> **Information provided**:
■ ■ ■ ■ ■

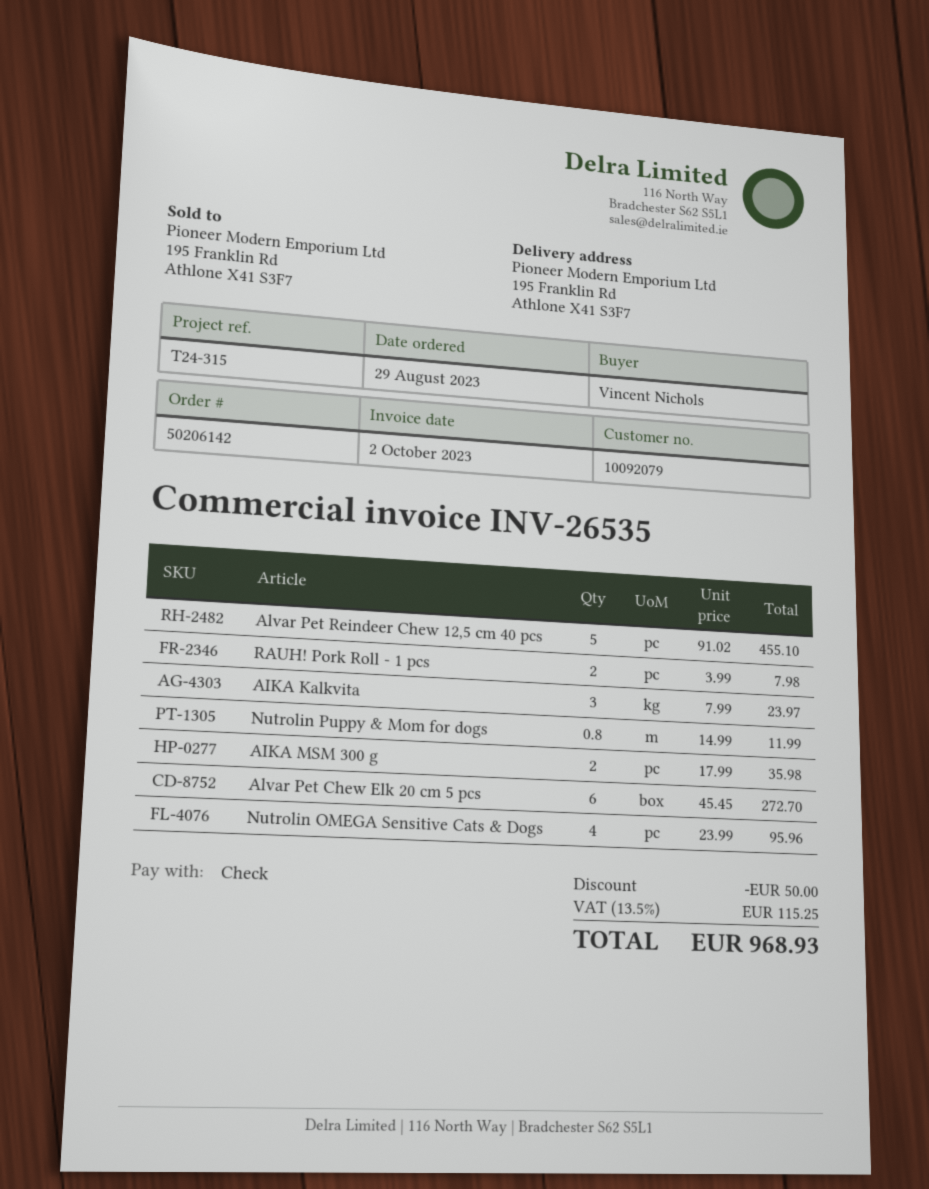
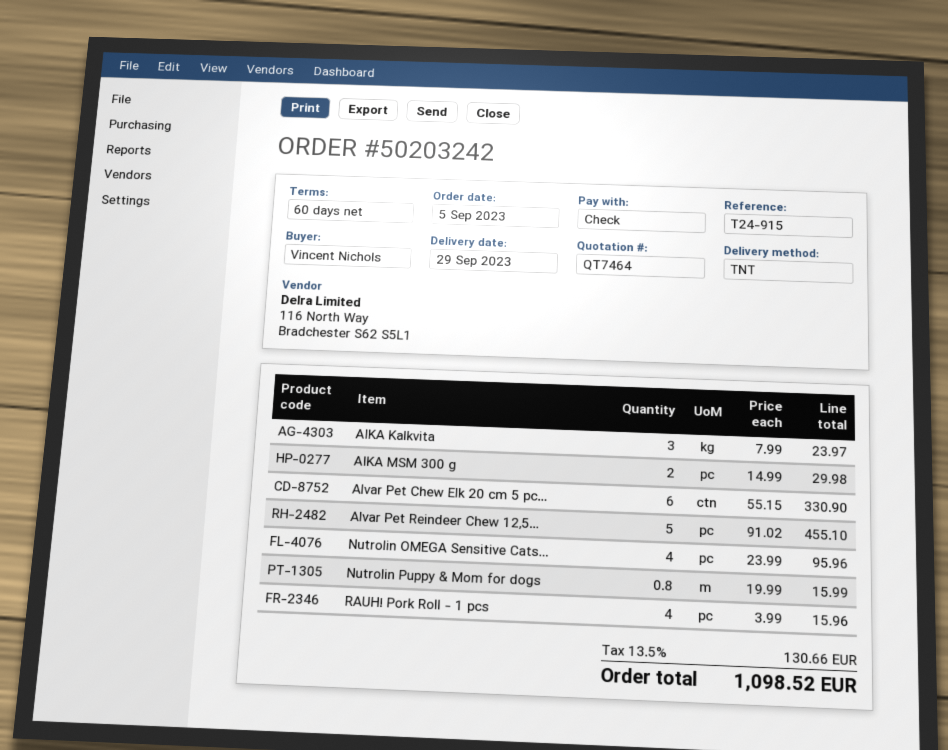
order number: 50206142 -> 50203242
order date: 2023-08-29 -> 2023-09-05
reference: T24-315 -> T24-915
RAUH! Pork Roll - 1 pcs: 2 x 3.99 = 7.98 -> 4 x 3.99 = 15.96
Nutrolin Puppy & Mom for dogs: 0.8 x 14.99 = 11.99 -> 0.8 x 19.99 = 15.99
AIKA MSM 300 g: 2 x 17.99 = 35.98 -> 2 x 14.99 = 29.98
Alvar Pet Chew Elk 20 cm 5 pcs: 6 x 45.45 = 272.70 -> 6 x 55.15 = 330.90
discount: 50.00 -> none
tax: 13.5% = 115.25 -> 13.5% = 130.66
total: 968.93 -> 1098.52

■ ■ ■ ■ ■

> **Requirement**:
Each entry is to be returned precisely as it appears, but the pictures are to be dropped.

> **Output for this exercise**:
order number: 50206142 -> 50203242
order date: 2023-08-29 -> 2023-09-05
reference: T24-315 -> T24-915
RAUH! Pork Roll - 1 pcs: 2 x 3.99 = 7.98 -> 4 x 3.99 = 15.96
Nutrolin Puppy & Mom for dogs: 0.8 x 14.99 = 11.99 -> 0.8 x 19.99 = 15.99
AIKA MSM 300 g: 2 x 17.99 = 35.98 -> 2 x 14.99 = 29.98
Alvar Pet Chew Elk 20 cm 5 pcs: 6 x 45.45 = 272.70 -> 6 x 55.15 = 330.90
discount: 50.00 -> none
tax: 13.5% = 115.25 -> 13.5% = 130.66
total: 968.93 -> 1098.52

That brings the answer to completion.